Kraven snaps his teeth together. “I can teach you things, but you have to commit to the timeline. Three days for each sector, five sectors remaining. I need two weeks.
You
need two weeks. And that’s without adding on Amplification, which you’d probably want to—”

“That’s too much time,” I growl. “Try again.”

“I need two weeks, or I can’t—”

I hold up my hand and, amazingly, he stops talking. Our eyes meet. “We’re done here.”

Every nerve in my body pulses as I stride toward the exit.

“Wait,” Kraven says.

I keep moving.

“Wait!” he yells.

I’m almost gone when he breaks.

“I’ll show you,” he whispers. “I’ll show you how to summon your wings.”

With my face still turned away from him, I smile.
That
is exactly what I was waiting for.

DESCENT

“Demons exist whether you believe in them or not.”

—Emily Rose

29

Outside

I spin around and face Kraven. “How fast can you teach me?”

He turns his hands palm up. “That’s the beauty of it, Dante. That all depends on you.”

The way his voice rises, I can tell he likes this. That the ball’s in my court. I roll my head from side to side like Evander Holyfield, like I’m to go twelve rounds. “Bring it, Cyborg.”

Kraven eyes me. “Think you’re a big man? Think you got what it takes?”

“Damn straight.”

He steps toward me. “Let me tell you something. There are eight liberators, all who have trained to summon their wings. What’s more, those cuffs have seen a lot of ankles. Yesterday’s liberators aren’t always today’s.

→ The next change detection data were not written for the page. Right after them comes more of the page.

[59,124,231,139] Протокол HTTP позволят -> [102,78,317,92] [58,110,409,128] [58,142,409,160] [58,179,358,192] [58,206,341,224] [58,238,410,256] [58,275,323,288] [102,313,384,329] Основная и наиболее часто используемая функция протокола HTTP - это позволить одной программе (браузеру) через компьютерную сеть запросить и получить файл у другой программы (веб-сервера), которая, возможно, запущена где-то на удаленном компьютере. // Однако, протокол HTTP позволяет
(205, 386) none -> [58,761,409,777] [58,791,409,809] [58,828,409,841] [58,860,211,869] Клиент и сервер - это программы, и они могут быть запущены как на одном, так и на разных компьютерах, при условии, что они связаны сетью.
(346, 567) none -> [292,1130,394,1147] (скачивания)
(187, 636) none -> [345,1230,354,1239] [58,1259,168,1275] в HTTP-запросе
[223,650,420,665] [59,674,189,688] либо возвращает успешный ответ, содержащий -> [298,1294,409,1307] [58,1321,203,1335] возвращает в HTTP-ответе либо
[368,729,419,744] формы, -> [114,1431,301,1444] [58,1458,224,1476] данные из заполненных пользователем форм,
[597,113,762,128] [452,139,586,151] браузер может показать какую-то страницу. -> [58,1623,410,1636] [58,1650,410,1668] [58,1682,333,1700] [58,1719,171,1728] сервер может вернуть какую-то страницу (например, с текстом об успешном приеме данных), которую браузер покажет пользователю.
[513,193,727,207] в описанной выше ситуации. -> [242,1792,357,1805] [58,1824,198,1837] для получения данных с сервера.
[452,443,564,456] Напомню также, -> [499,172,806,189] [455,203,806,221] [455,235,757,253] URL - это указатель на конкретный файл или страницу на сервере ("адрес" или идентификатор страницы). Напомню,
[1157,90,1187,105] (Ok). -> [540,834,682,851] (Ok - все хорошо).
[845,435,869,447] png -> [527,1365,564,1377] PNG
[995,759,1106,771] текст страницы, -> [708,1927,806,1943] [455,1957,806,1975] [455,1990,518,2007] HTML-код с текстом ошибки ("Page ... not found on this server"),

You know how many of them have learned what I have?”

I curl my hand into a zero and hold it up, because I know where this speech is headed.

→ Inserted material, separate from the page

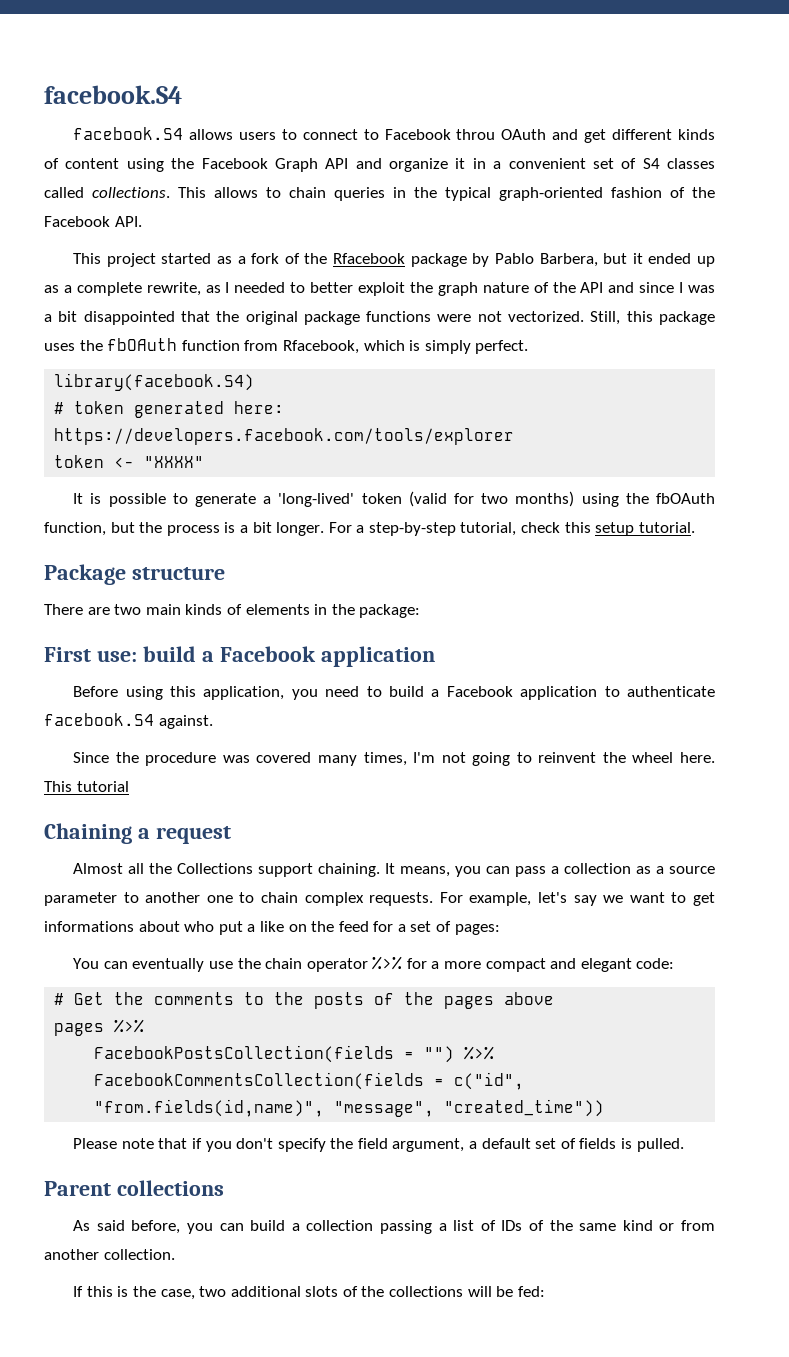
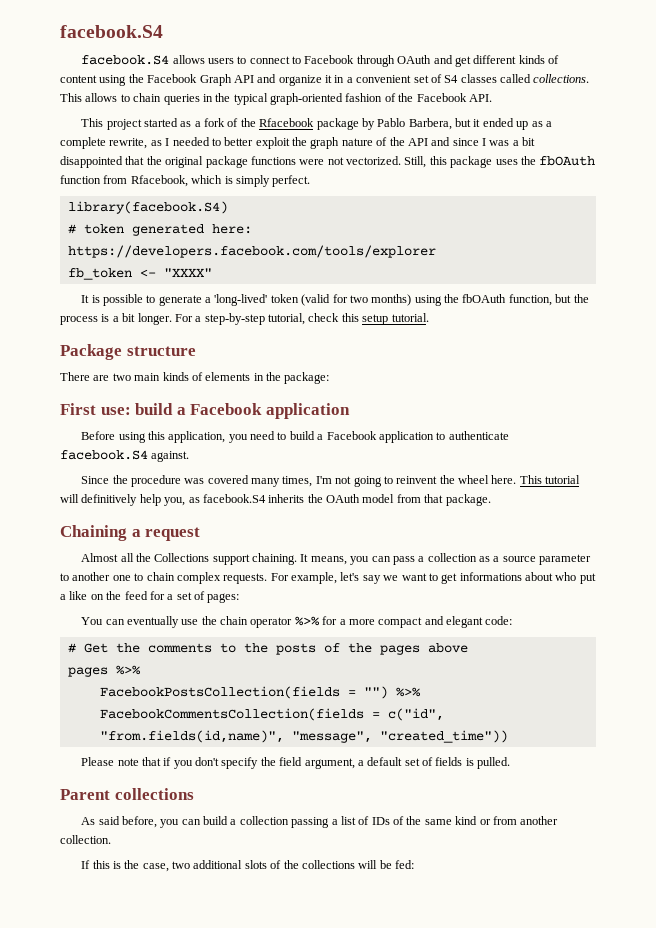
[456,129,496,140] throu -> [356,55,395,67] through
[54,455,105,468] token -> [67,268,132,280] fb_token
(129, 786) none -> [60,494,491,506] will definitively help you, as facebook.S4 inherits the OAuth model from that package.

He surprises me and holds up a single finger. “One other liberator besides me.”

Laughter bursts from my throat. “Oh, ho! Someone else is as awesome as you? Bet that twisted your panties right up.”

Kraven’s lips form a tight line. “You’re not ready to learn.”

“I am,” I say, swallowing my laughter. “I’m totally ready to wing out.”

He circles around me like a wolf, analyzing my build. “You could be strong enough.”

“I am strong enough.” My voice drops an octave. “I’ve already almost done it a couple of times.”

Kraven stops in front of me. “Let’s avoid fictitious tales while we’re training, yes?”

“You don’t believe me?”

He sighs so long I wonder if he’s got three lungs instead of two.

“I’m not lying, Cyborg,” I tell him. “It hurt like hell. Felt like something was trying to tear its way out of me. And it burned.”

Kraven cocks his head to the side. “I don’t believe you, Mr. Walker. But that doesn’t matter. What matters is you try to summon them now.”

I close my eyes and try to focus on growing Hercules wings. I’m doing a pretty good job imagining how wicked cool they’ll look when Kraven interrupts my thoughts.

“I didn’t mean right this second,” he says. “First you have to clear your head.”

I keep my eyes closed. “Head clear. Check. What’s next, sensei?”

Kraven’s bare feet shuffle against the training mats. “Clearing your head doesn’t happen that quickly. You need to be sure you know who you are.”

“Name’s D-Dub. Pleasure.”

“You need to be sure you know, without a doubt, that you are a liberator. That you are ready to leave behind your old lifestyle. Are you harboring any old demons, demon?”

My eyes open. His face softens, and the lines around his mouth relax. He grips the back of my neck. “Everyone has a past, Dante. Have you let yours go? Are you changed?”

Heat creeps across my skin. He asked me a question, so why can’t I answer it?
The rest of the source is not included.